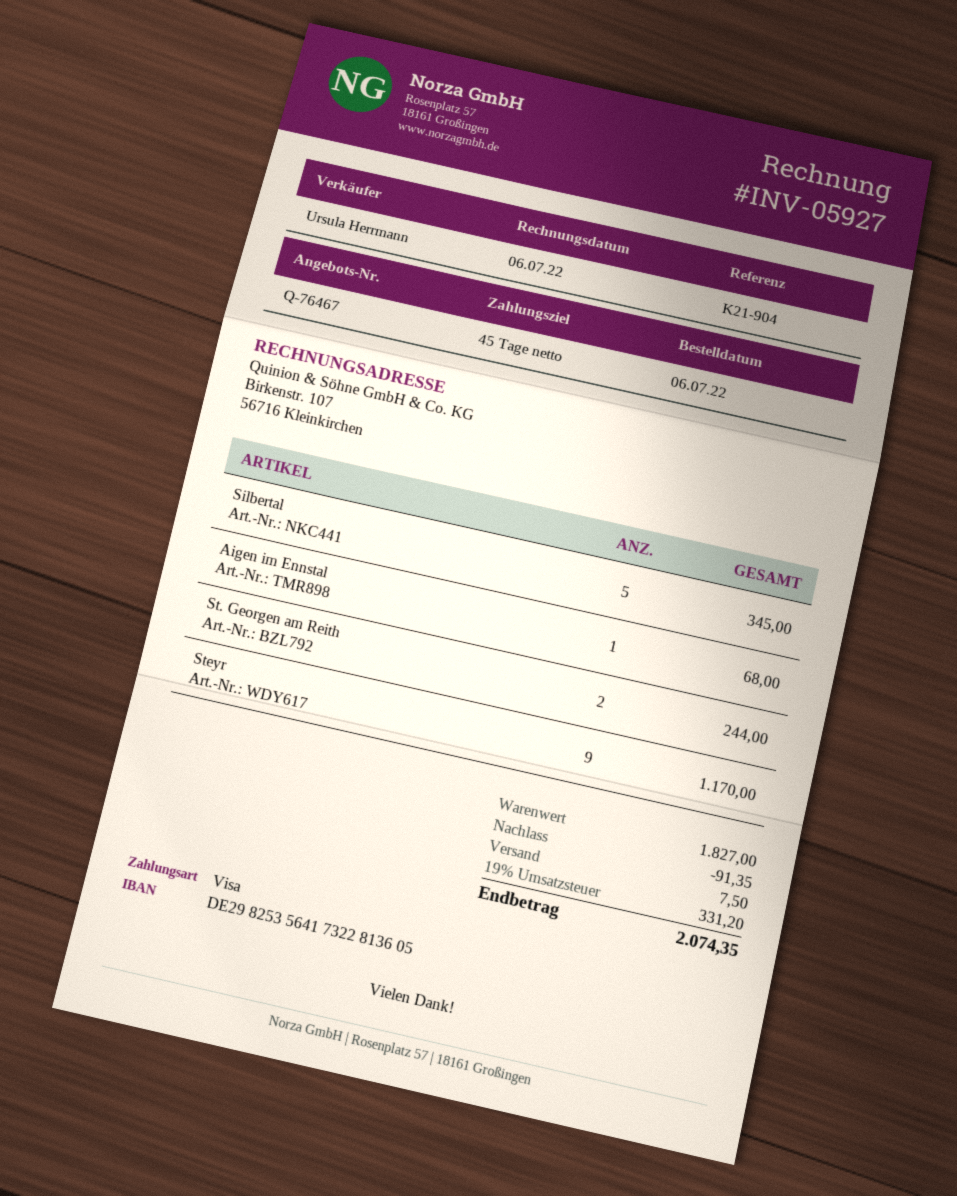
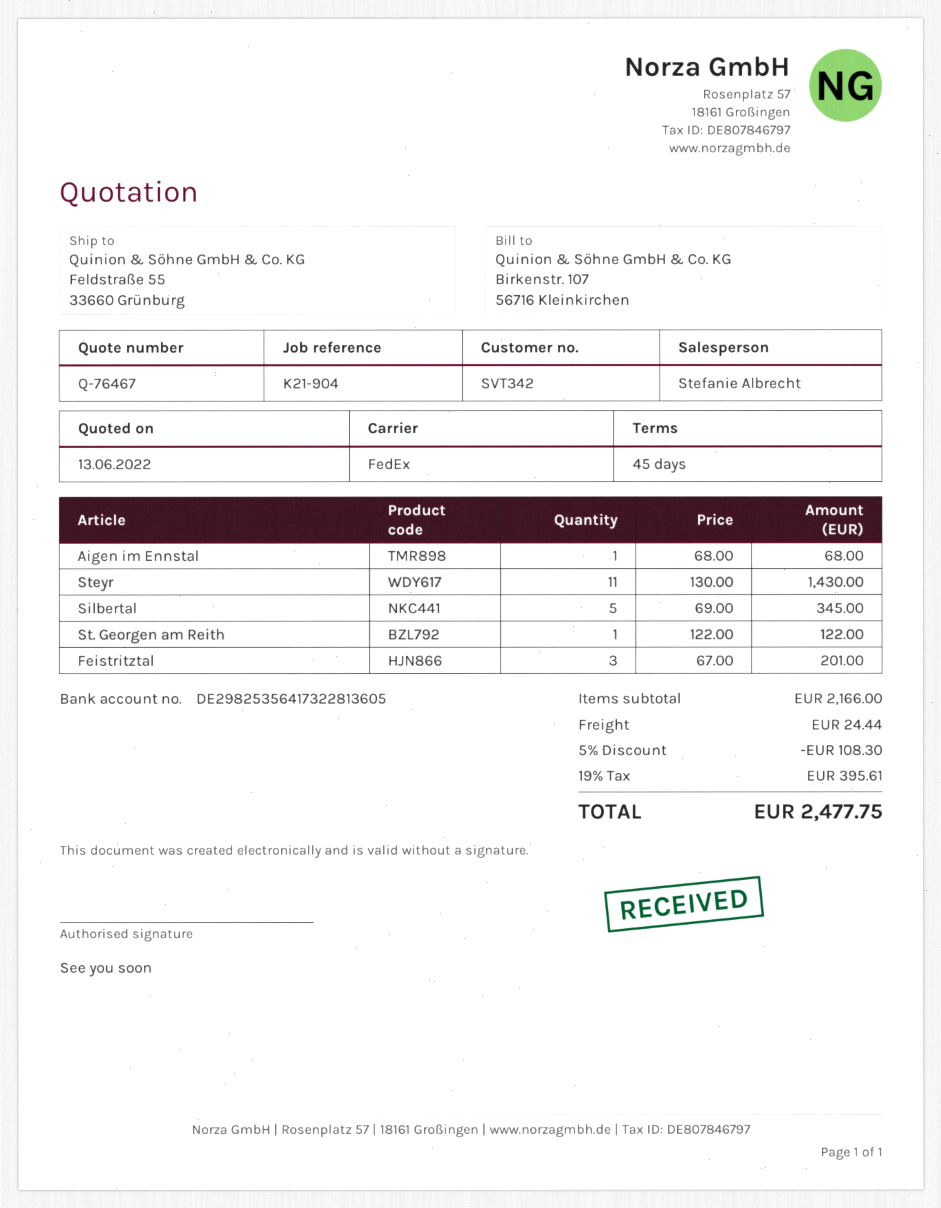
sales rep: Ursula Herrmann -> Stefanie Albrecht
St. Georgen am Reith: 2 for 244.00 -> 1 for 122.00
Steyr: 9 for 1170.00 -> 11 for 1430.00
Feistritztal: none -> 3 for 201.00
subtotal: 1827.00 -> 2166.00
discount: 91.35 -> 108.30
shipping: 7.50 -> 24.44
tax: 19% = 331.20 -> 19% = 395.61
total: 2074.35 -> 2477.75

----------------

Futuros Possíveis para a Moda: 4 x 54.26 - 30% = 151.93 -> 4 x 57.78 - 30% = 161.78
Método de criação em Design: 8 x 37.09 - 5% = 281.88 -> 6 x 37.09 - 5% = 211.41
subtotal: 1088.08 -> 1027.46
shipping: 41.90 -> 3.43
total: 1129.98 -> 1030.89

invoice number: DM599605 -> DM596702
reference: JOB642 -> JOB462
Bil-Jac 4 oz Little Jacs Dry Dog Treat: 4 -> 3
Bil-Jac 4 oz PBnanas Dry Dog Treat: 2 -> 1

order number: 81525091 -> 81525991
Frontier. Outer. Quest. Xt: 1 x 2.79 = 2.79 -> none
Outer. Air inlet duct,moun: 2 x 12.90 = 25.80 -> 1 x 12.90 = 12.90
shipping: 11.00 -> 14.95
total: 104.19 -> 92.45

----------------

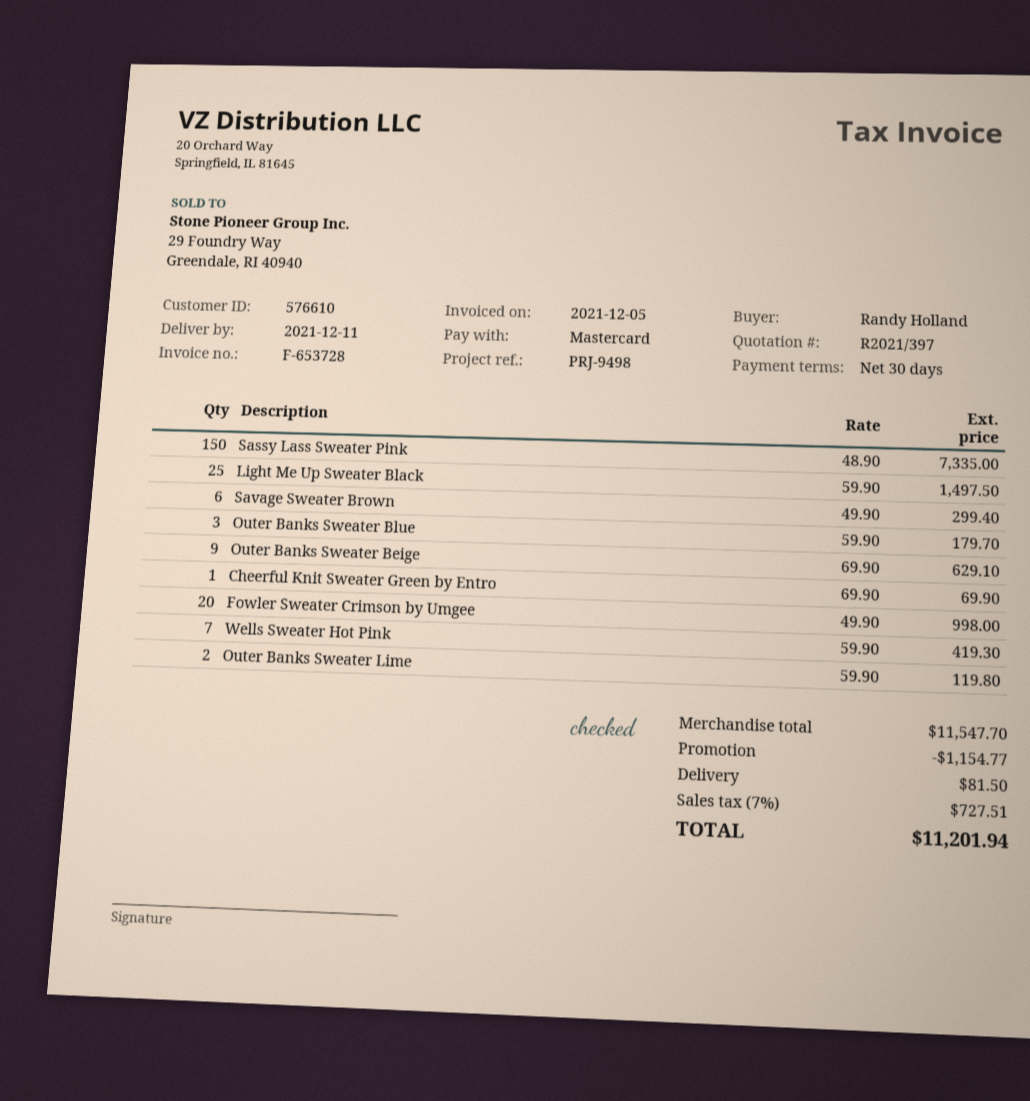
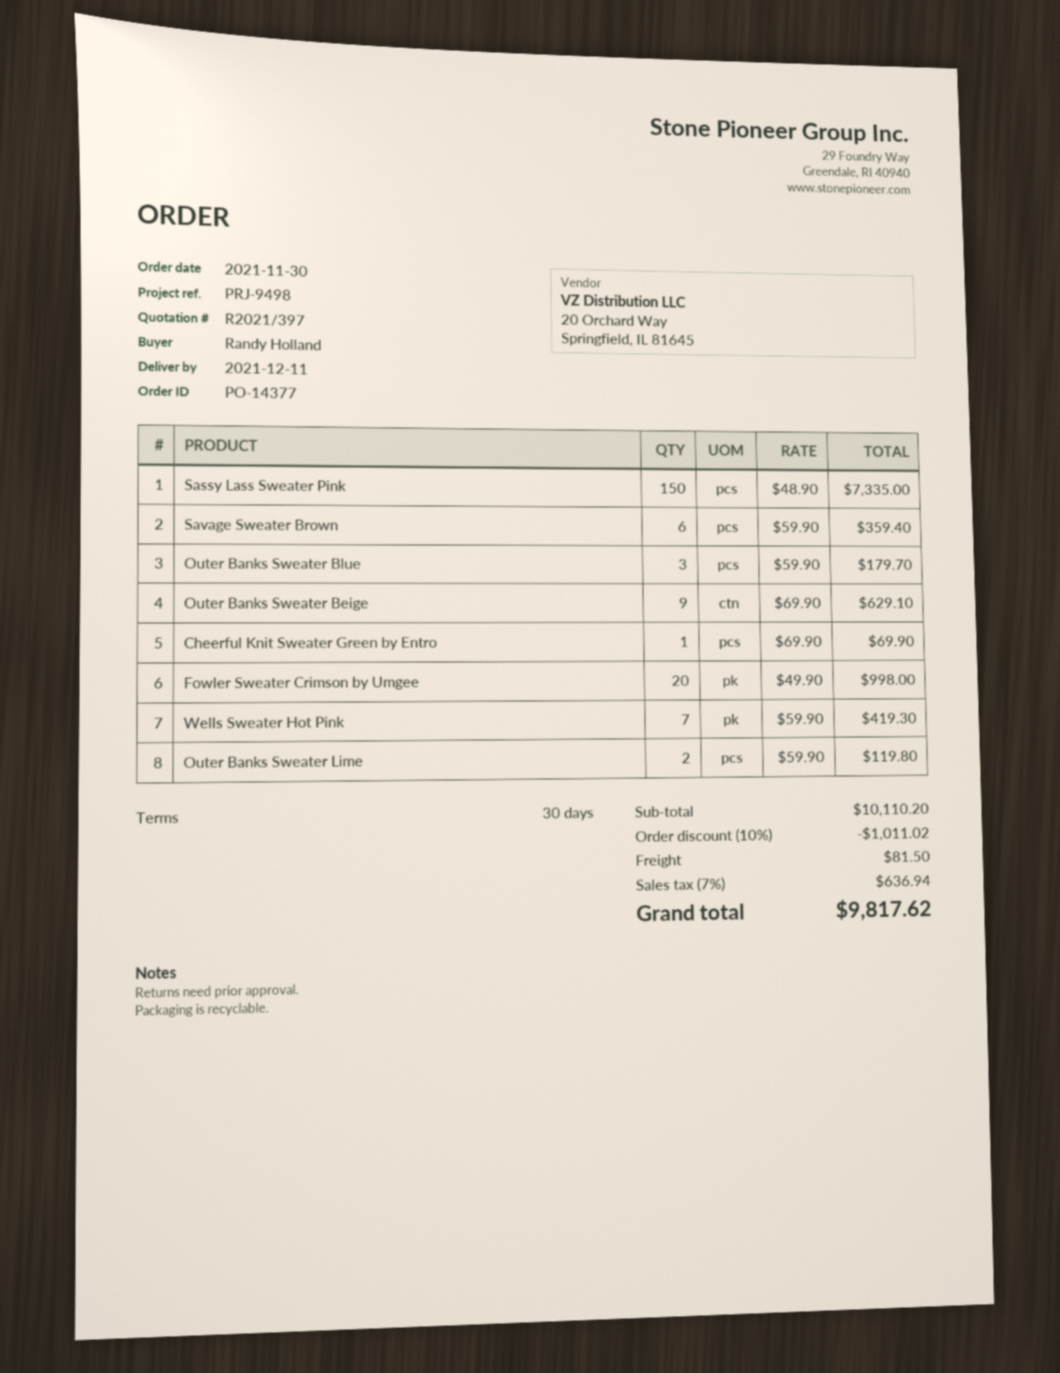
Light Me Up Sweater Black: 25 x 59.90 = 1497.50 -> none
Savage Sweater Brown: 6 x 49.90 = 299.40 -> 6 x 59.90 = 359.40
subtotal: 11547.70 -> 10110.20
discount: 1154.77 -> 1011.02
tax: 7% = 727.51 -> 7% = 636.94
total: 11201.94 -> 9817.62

----------------

TASK BRIEF -> What do the lines above say from the one containing "Futuros Possíveis para" down to the one containing "total: 104.19 -> 92.45"? Return them exactly, both end lines included, and only them.

RESULT ->
Futuros Possíveis para a Moda: 4 x 54.26 - 30% = 151.93 -> 4 x 57.78 - 30% = 161.78
Método de criação em Design: 8 x 37.09 - 5% = 281.88 -> 6 x 37.09 - 5% = 211.41
subtotal: 1088.08 -> 1027.46
shipping: 41.90 -> 3.43
total: 1129.98 -> 1030.89

invoice number: DM599605 -> DM596702
reference: JOB642 -> JOB462
Bil-Jac 4 oz Little Jacs Dry Dog Treat: 4 -> 3
Bil-Jac 4 oz PBnanas Dry Dog Treat: 2 -> 1

order number: 81525091 -> 81525991
Frontier. Outer. Quest. Xt: 1 x 2.79 = 2.79 -> none
Outer. Air inlet duct,moun: 2 x 12.90 = 25.80 -> 1 x 12.90 = 12.90
shipping: 11.00 -> 14.95
total: 104.19 -> 92.45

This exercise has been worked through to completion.